I don't know what they did specifically with GPT-2 as far as tokenization. It is probably hand massaged BPE.
GPT-2 was a pretty small model and it only had to do enough to be impressive at the time in showing some magic.
It doesn't matter of course that the token identifiers fall in any kind of continuous range since the model never sees them, since they are replaced with the embeddings. That said, sometimes I have wondered if it would have been better to force some natural ordering for these things.
The token layout for LLaMA and LLaMA 2 also leaves much to be desired, even GPT-3 and GPT-4 are all over the shop. Gemini is pretty neat from what I have seen of it. As far as I know it mostly deals with digits. Also, the way spaces are dealt with is different. You don't get a bunch of words with hard coded spaces on the front like you do with LLaMA.
It's interesting because there seems to be a trend with these models to head toward almost byte oriented approaches in certain areas of the dictionary.
That would kind of make sense as the models get larger, the tokens don't have to do as much.
I must say that in my own experiments on very small models, you do get an itch to use pretty fat tokens. It looks good when you demo it, that is for sure. But, I think it is much harder for the model because as you noted, it has to create a lot of rules and exceptions internally that more simplistic token schemes would avoid.
Interesting stuff.
thethirdone
It has seemed to me that the GPT would be considerably better at numbers if it just considered each digit as a token.
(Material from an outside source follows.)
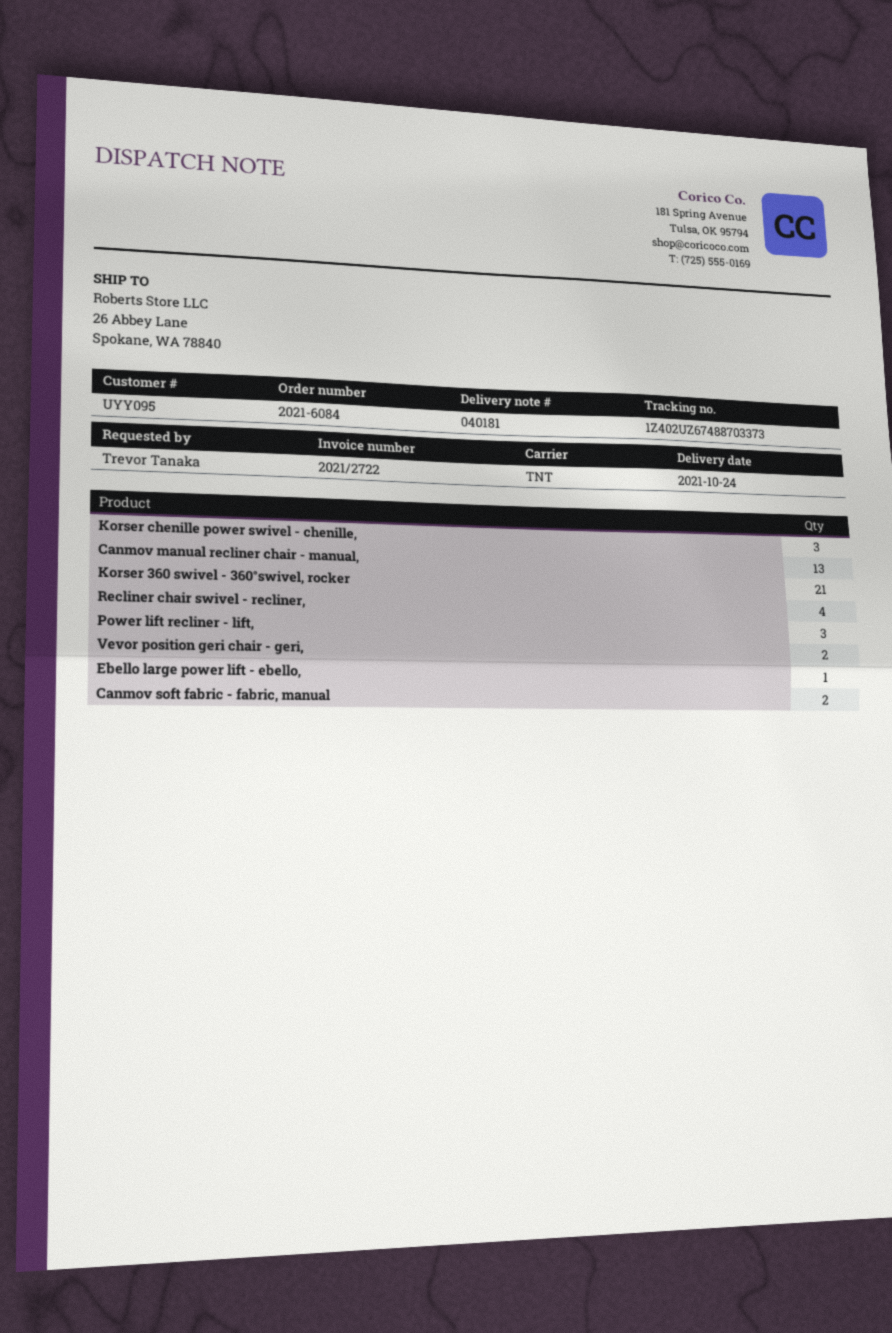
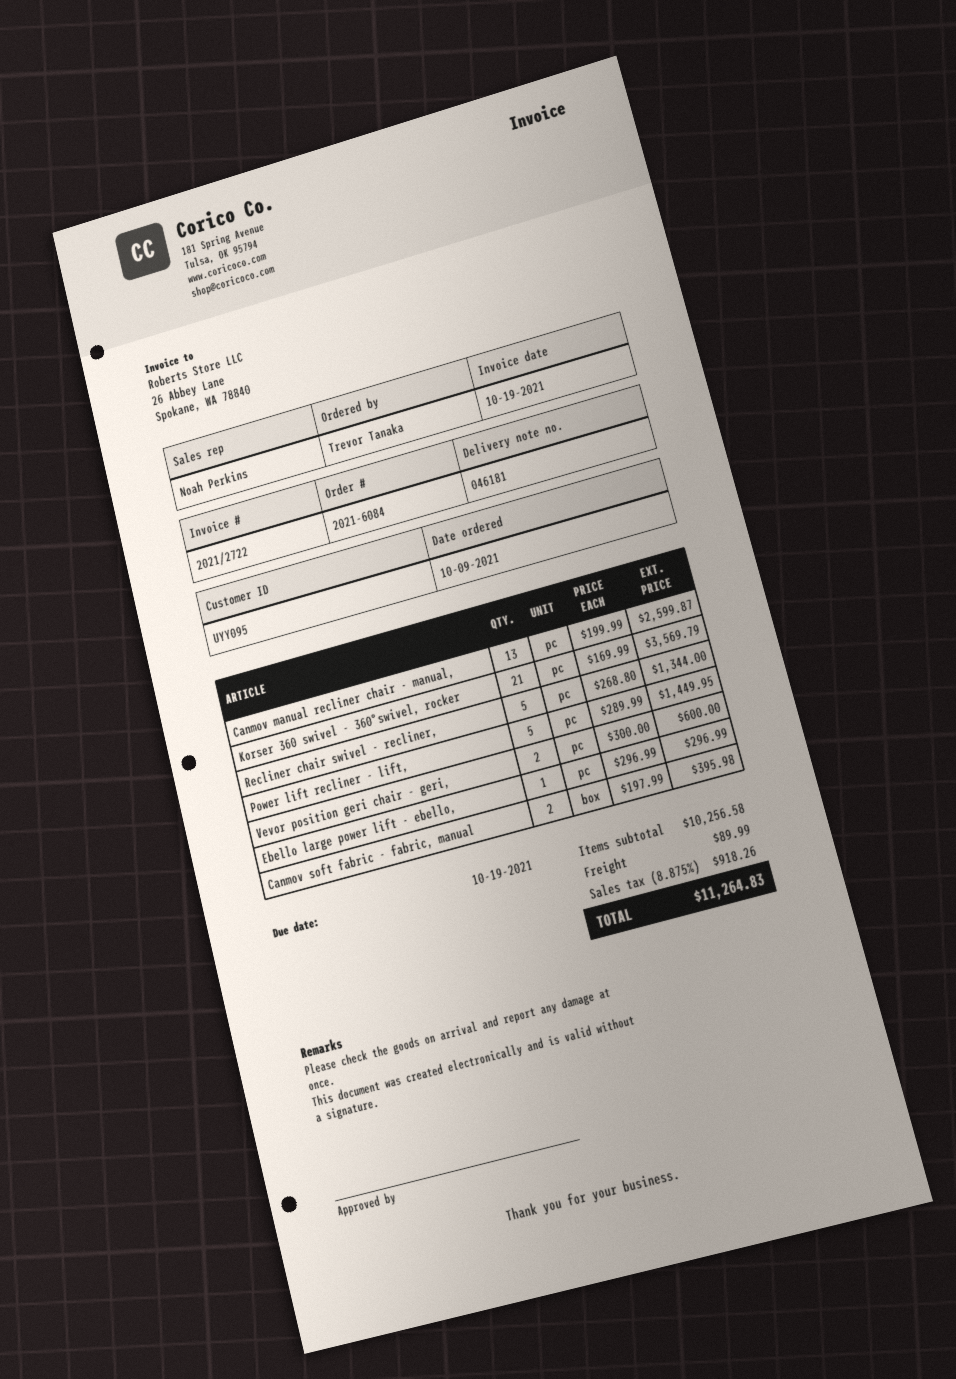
delivery note number: 040181 -> 046181
Korser chenille power swivel - chenille,: 3 -> none
Recliner chair swivel - recliner,: 4 -> 5
Power lift recliner - lift,: 3 -> 5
Has anyone actually done an experiment to test this?
I wouldn't disbelieve that the grouped version is actually better with data, but it fights my intuition pretty hard. Grouping based on frequency obfuscates the regular nature of numbers.
og_kalu
>It has seemed to me that the GPT would be considerably better at numbers if it just considered each digit as a token. Has anyone actually done an experiment to test this?
Very interesting paper. It does make sense to me the R2L chunking would be better than L2R chunking. It doesn't actually study single digit tokenization.
I am mostly interested in a direct comparison between an LLM wide tokenization vs single digit tokenization. It would be nice to see a direct comparison between similarly trained models. Otherwise it is very hard to get a definitive answer by comparing models with varying sizes, training time, and general strength.
I have seen this paper before, but hadn't payed attention to the p10 vs p100 analysis. Its not clear that the findings would be relevant to an LLM like gtp4 though.
throwawaymaths
> Grouping based on frequency obfuscates the regular nature of numbers.
It's literally a lookup table to go from token to embedding. What would you expect as improved? At best, maybe cache coherency if groups of numbers are converted to embeddings sequentially... But embeddings are huge (e.g. 8kb for llama-2) so you're losing caches jumping around between non-contiguous numbers anyways.
thethirdone
The nature of numbers as `A10^(n+1) + B10^n` for digits `XXXABXXX` is a very important relationship for doing any arithmetic. As you tokenize strings of digits, you lose the position information within the token make more complicated relationships between tokens because the total number of token pairs increases.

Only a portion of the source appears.